## THE PROBLEM:
Using the data below, copy out all lines with the word "margin".

━━━━━━━━

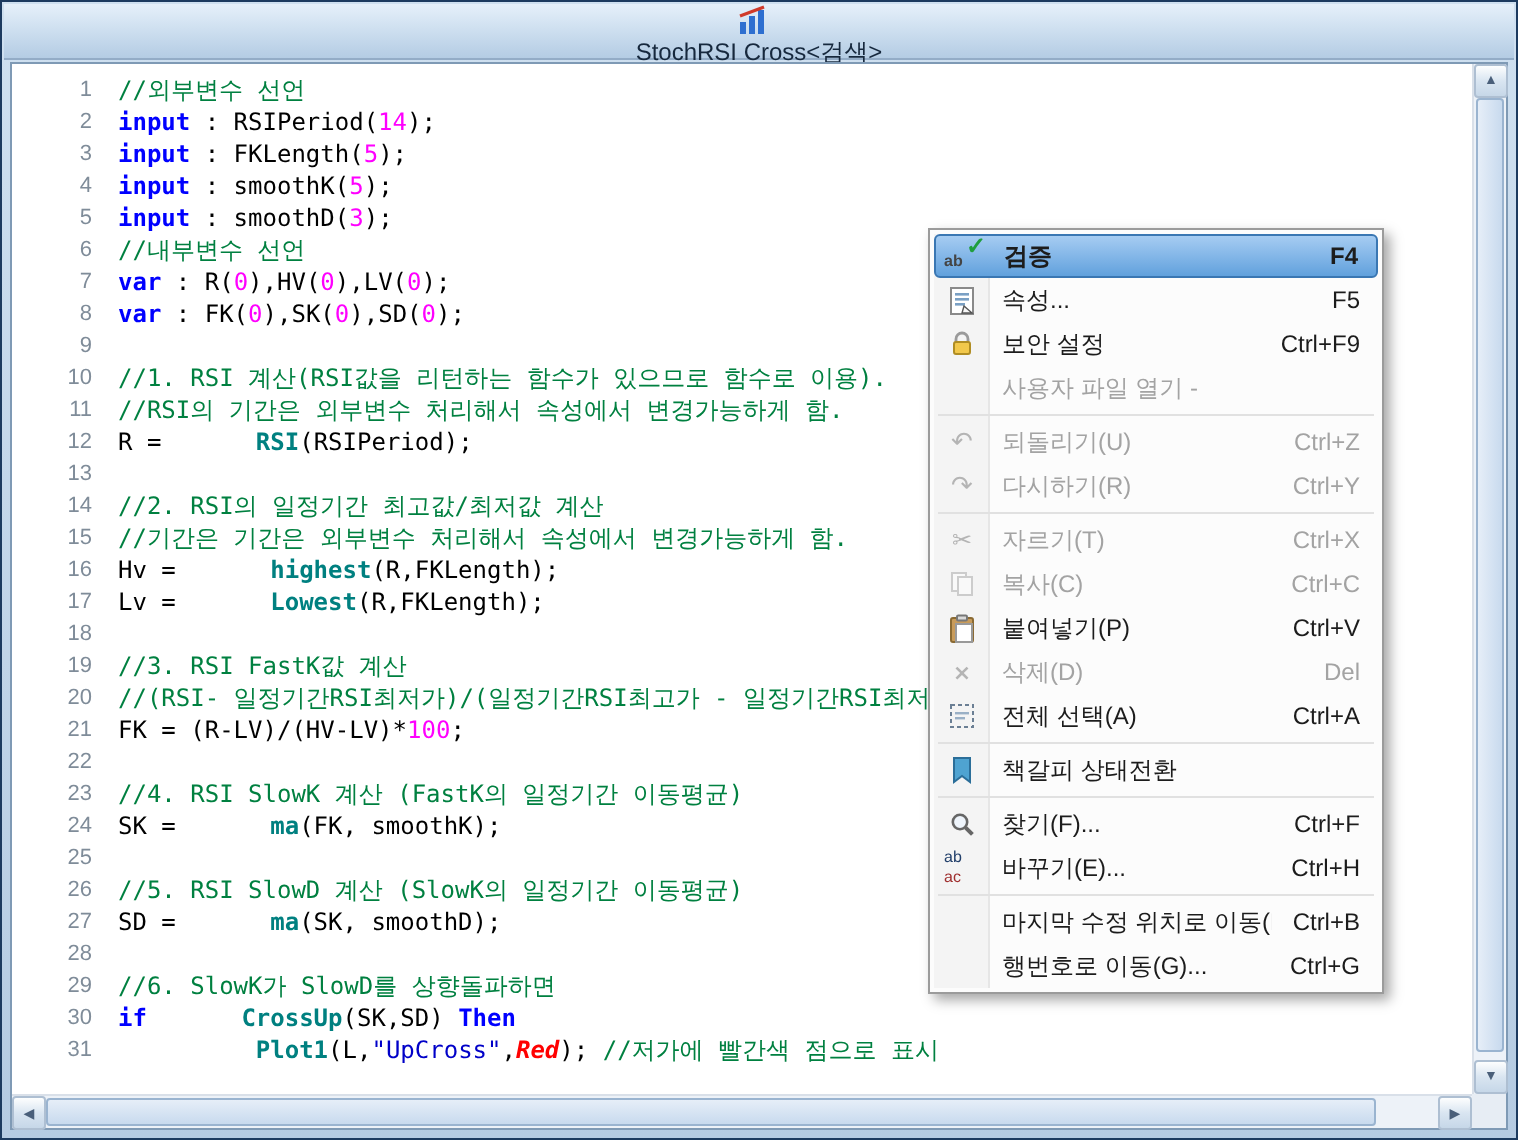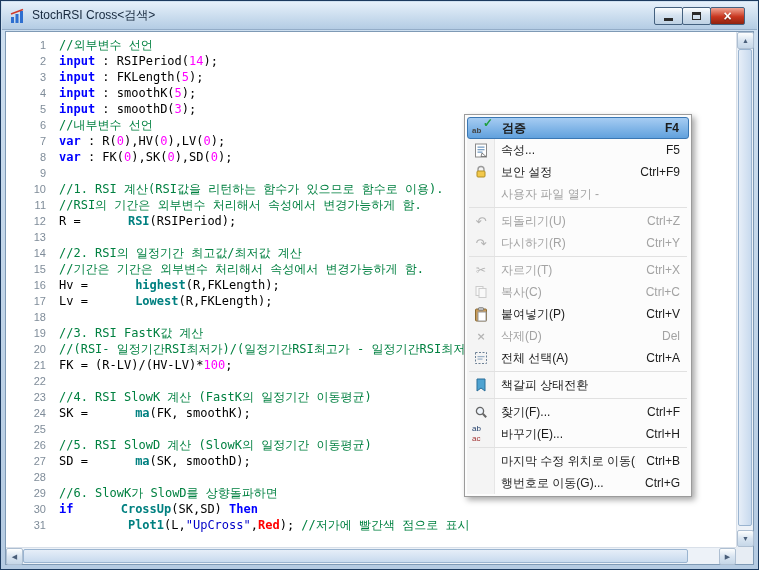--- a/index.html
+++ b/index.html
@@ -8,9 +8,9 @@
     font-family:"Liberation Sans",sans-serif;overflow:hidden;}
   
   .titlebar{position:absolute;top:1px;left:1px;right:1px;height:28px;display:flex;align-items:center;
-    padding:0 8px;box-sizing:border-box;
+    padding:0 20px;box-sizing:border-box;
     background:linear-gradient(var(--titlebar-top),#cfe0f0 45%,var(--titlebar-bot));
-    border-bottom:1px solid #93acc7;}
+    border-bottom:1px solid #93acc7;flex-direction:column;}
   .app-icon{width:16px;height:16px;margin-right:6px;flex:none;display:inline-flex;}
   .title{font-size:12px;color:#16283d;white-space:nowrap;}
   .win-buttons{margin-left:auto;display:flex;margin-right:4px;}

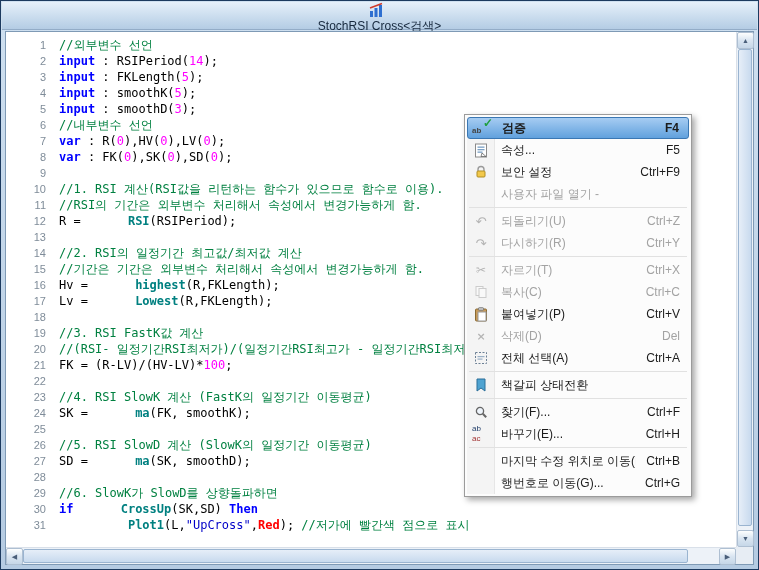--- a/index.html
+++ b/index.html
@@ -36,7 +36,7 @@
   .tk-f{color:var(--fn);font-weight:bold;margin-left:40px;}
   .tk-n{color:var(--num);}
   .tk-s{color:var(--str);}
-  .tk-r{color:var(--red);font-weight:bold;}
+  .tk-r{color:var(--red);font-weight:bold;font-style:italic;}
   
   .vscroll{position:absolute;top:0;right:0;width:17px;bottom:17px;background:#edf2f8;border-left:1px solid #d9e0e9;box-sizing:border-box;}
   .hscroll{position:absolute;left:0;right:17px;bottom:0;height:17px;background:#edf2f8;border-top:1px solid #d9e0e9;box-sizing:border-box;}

━━━━━━━━

## YOUR RESPONSE:
   .app-icon{width:16px;height:16px;margin-right:6px;flex:none;display:inline-flex;}
   .win-buttons{margin-left:auto;display:flex;margin-right:4px;}
   .tk-f{color:var(--fn);font-weight:bold;margin-left:40px;}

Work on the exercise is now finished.